Of the entries below, return only those lines from the line with "discount: 100.00 -> none" to the line with "Aixo Checker Mens", exactly, both included.

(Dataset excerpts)

----

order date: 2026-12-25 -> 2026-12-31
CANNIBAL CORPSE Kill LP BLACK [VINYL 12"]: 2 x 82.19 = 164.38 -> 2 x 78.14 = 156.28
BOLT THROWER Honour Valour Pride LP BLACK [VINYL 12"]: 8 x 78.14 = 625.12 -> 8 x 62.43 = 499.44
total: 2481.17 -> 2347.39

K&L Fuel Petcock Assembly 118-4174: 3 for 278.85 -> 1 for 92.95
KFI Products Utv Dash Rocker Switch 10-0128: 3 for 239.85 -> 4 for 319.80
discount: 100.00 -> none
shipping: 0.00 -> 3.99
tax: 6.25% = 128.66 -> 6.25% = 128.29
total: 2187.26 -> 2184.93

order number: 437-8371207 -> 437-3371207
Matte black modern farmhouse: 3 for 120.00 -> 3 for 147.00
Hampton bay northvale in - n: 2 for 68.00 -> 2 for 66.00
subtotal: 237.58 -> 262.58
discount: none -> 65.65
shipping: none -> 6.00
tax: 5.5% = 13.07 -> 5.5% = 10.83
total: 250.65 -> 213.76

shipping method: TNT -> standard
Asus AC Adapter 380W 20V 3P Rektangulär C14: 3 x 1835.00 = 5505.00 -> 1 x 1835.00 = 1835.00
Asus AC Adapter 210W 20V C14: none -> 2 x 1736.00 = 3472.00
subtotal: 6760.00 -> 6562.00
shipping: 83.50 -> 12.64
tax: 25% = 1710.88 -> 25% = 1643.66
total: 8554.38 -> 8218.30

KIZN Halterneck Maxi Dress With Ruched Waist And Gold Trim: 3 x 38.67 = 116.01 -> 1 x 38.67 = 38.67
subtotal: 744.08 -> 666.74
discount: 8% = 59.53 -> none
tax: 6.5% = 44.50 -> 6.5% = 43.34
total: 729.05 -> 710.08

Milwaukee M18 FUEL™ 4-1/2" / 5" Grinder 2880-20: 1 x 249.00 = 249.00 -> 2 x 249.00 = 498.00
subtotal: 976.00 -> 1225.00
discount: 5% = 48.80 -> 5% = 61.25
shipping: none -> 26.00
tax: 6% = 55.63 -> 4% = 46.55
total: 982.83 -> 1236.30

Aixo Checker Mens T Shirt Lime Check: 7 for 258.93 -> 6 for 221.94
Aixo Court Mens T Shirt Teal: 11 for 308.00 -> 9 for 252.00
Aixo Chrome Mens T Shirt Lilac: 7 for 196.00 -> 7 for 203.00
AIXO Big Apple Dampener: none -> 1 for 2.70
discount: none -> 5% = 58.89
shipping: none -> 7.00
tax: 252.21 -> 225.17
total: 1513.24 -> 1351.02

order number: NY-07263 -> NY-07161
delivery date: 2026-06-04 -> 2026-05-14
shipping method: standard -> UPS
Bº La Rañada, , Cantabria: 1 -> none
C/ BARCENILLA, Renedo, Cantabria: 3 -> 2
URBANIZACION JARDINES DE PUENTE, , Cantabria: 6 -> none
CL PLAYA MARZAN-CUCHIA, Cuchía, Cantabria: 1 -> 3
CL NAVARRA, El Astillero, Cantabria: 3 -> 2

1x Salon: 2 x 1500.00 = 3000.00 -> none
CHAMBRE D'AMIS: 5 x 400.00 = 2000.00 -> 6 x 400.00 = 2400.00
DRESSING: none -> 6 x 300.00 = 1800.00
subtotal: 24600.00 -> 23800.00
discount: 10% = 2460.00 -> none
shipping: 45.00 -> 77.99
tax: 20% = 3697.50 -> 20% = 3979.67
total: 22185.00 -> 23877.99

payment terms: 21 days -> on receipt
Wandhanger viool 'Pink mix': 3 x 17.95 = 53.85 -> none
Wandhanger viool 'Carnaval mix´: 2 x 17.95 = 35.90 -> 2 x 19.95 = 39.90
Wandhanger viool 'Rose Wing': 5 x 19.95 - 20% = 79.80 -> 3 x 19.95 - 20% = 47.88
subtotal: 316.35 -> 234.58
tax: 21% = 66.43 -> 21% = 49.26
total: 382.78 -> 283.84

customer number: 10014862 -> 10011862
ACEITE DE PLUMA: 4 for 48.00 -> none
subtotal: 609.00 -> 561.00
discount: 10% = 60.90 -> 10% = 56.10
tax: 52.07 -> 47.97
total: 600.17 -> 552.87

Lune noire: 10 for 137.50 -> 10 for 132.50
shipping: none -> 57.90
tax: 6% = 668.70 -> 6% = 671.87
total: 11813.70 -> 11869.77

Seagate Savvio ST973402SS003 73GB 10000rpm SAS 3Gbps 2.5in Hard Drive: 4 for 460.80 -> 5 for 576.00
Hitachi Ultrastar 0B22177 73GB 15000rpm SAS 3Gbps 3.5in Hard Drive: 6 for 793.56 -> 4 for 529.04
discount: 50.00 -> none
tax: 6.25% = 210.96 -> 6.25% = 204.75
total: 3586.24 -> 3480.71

----

**RESPONSE TO THE TASK**
discount: 100.00 -> none
shipping: 0.00 -> 3.99
tax: 6.25% = 128.66 -> 6.25% = 128.29
total: 2187.26 -> 2184.93

order number: 437-8371207 -> 437-3371207
Matte black modern farmhouse: 3 for 120.00 -> 3 for 147.00
Hampton bay northvale in - n: 2 for 68.00 -> 2 for 66.00
subtotal: 237.58 -> 262.58
discount: none -> 65.65
shipping: none -> 6.00
tax: 5.5% = 13.07 -> 5.5% = 10.83
total: 250.65 -> 213.76

shipping method: TNT -> standard
Asus AC Adapter 380W 20V 3P Rektangulär C14: 3 x 1835.00 = 5505.00 -> 1 x 1835.00 = 1835.00
Asus AC Adapter 210W 20V C14: none -> 2 x 1736.00 = 3472.00
subtotal: 6760.00 -> 6562.00
shipping: 83.50 -> 12.64
tax: 25% = 1710.88 -> 25% = 1643.66
total: 8554.38 -> 8218.30

KIZN Halterneck Maxi Dress With Ruched Waist And Gold Trim: 3 x 38.67 = 116.01 -> 1 x 38.67 = 38.67
subtotal: 744.08 -> 666.74
discount: 8% = 59.53 -> none
tax: 6.5% = 44.50 -> 6.5% = 43.34
total: 729.05 -> 710.08

Milwaukee M18 FUEL™ 4-1/2" / 5" Grinder 2880-20: 1 x 249.00 = 249.00 -> 2 x 249.00 = 498.00
subtotal: 976.00 -> 1225.00
discount: 5% = 48.80 -> 5% = 61.25
shipping: none -> 26.00
tax: 6% = 55.63 -> 4% = 46.55
total: 982.83 -> 1236.30

Aixo Checker Mens T Shirt Lime Check: 7 for 258.93 -> 6 for 221.94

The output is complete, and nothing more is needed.